A la conmoción por el salvaje asesinato de dos jóvenes mujeres policías en Barcelona se le añadió ayer la inquietud de saber que el sospechoso es un preso, condenado a 30 años por una violación con robo y lesiones cometida en 1992, que estaba de permiso. Si las fugas de pequeños delincuentes ya habían reabierto el debate sobre la política penitenciaria, este crimen ha de desencadenar una reflexión a fondo.

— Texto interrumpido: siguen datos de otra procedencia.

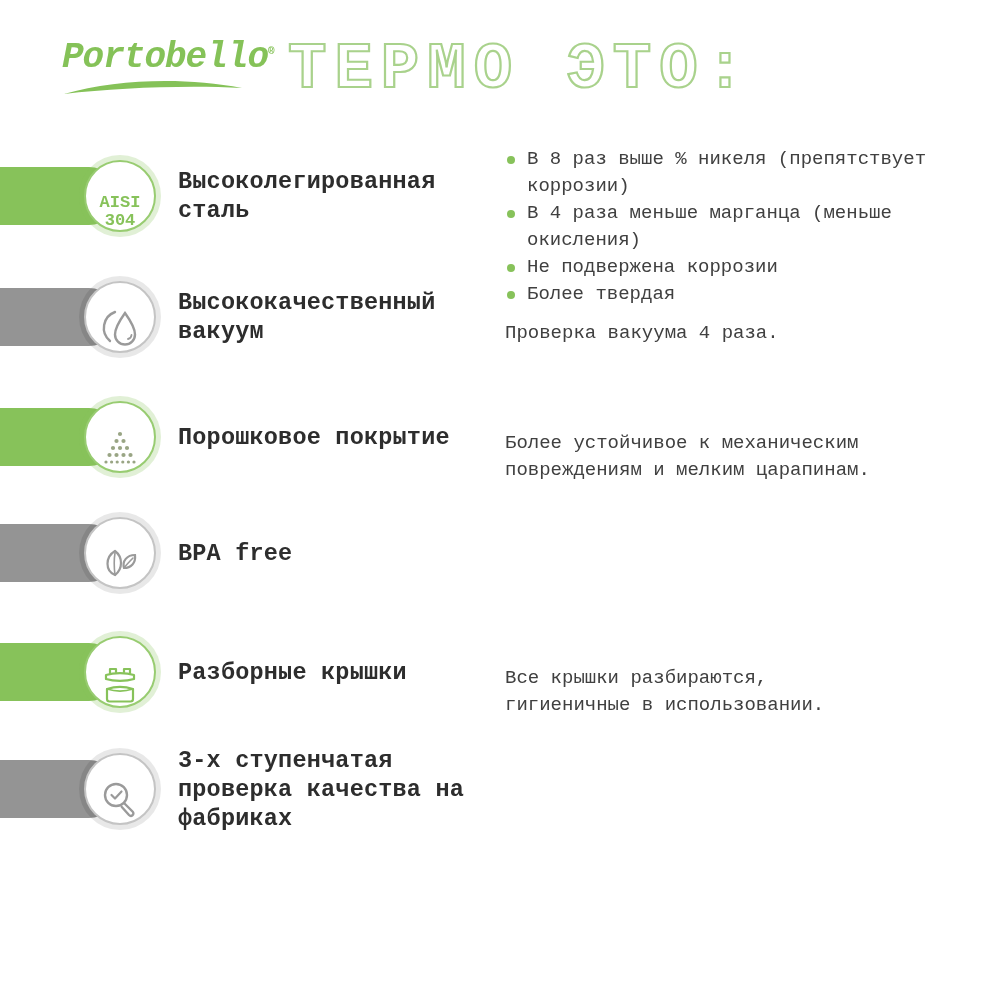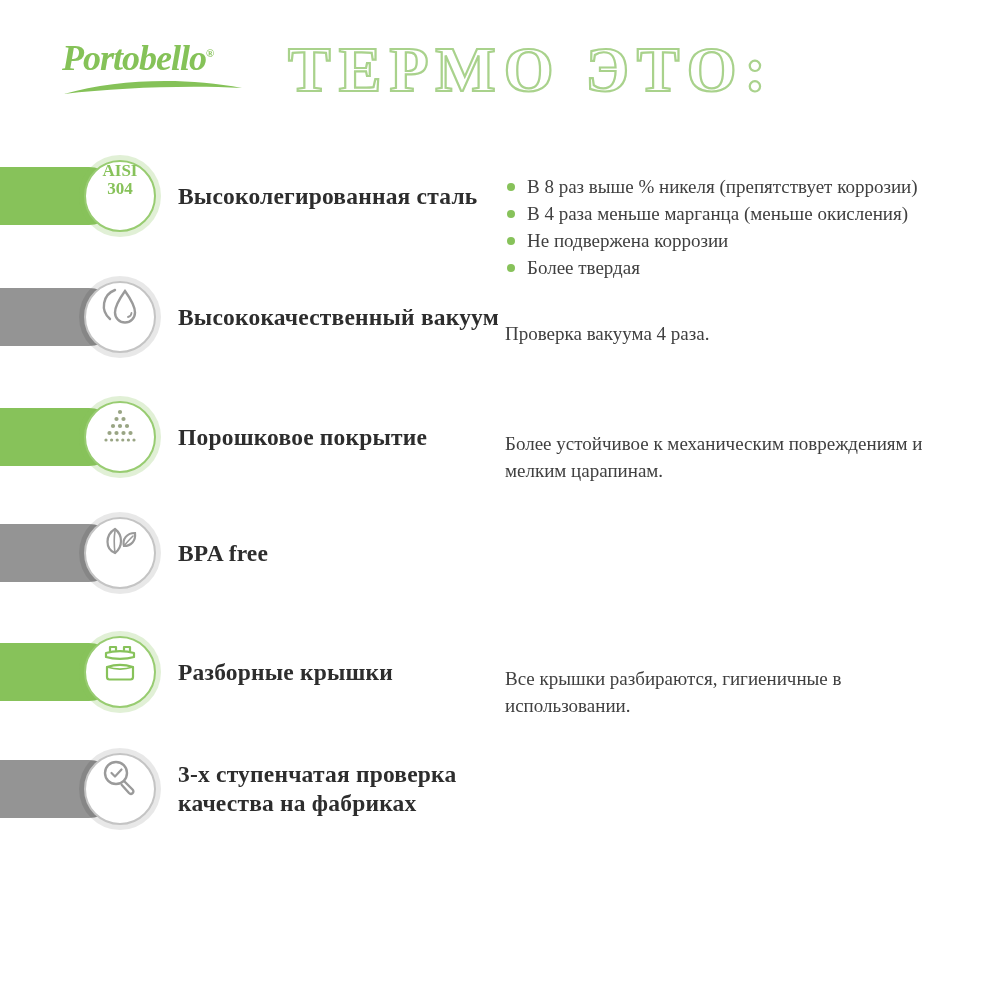"Portobello®" #page { font-family: Liberation Serif, serif -> Liberation Mono, monospace }
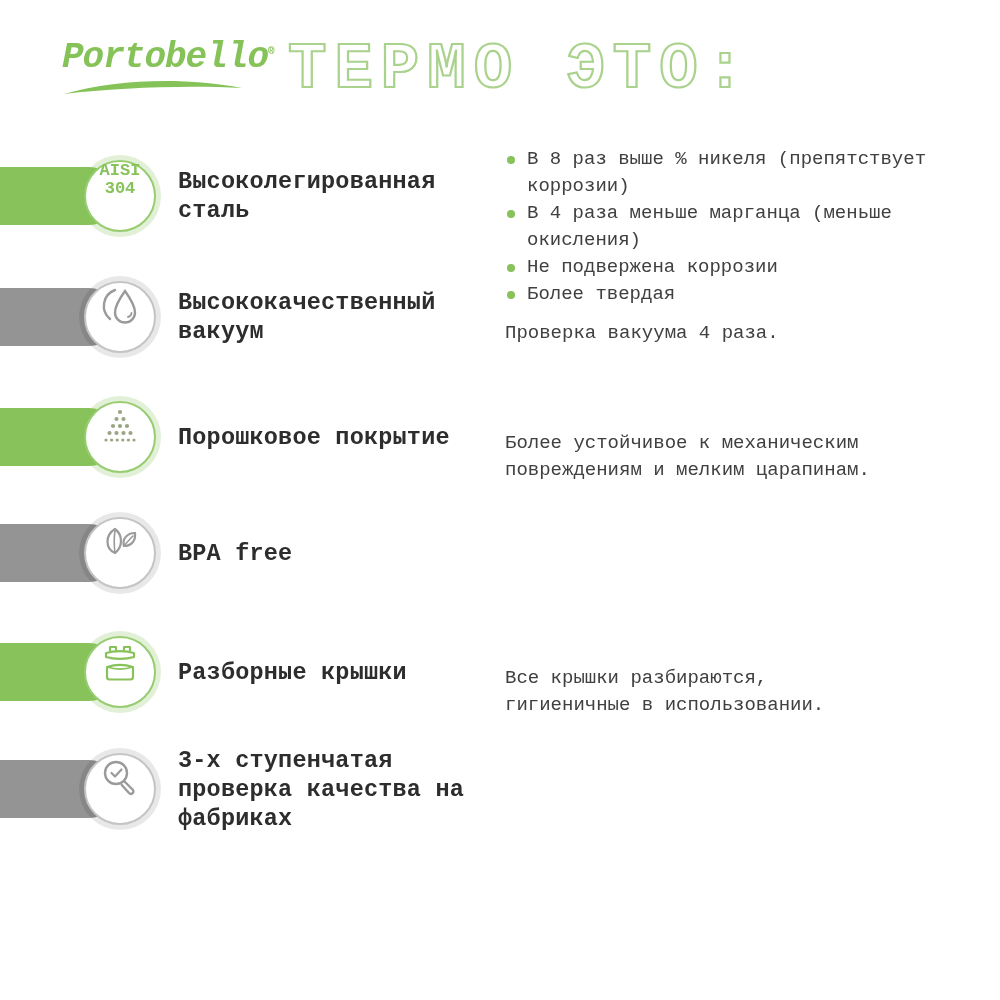"AISI" .badge { align-items: flex-start -> flex-end }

El imperativo legal y moral de intentar la reinserción de los presos implica asumir el riesgo que suponen los permisos y otras medidas reeducativas. Pero este peligro también obliga a extremar el rigor en el diagnóstico de cada caso, algo que no está claro que sea factible con los medios de que disponen las cárceles. Y, además, la evidencia de que un altísimo porcentaje de los delincuentes sexuales nunca pueden llegar a considerarse personas mentalmente sanas debería llevar a tratarlos como una excepción. En este caso, las medidas de relajación del encarcelamiento tendrían que estar drásticamente restringidas. Y, aunque sea difícil de plantear legalmente, conviene estudiar el ejemplo de otros países que planean formas de control de los condenados por estos delitos incluso después de cumplida la condena.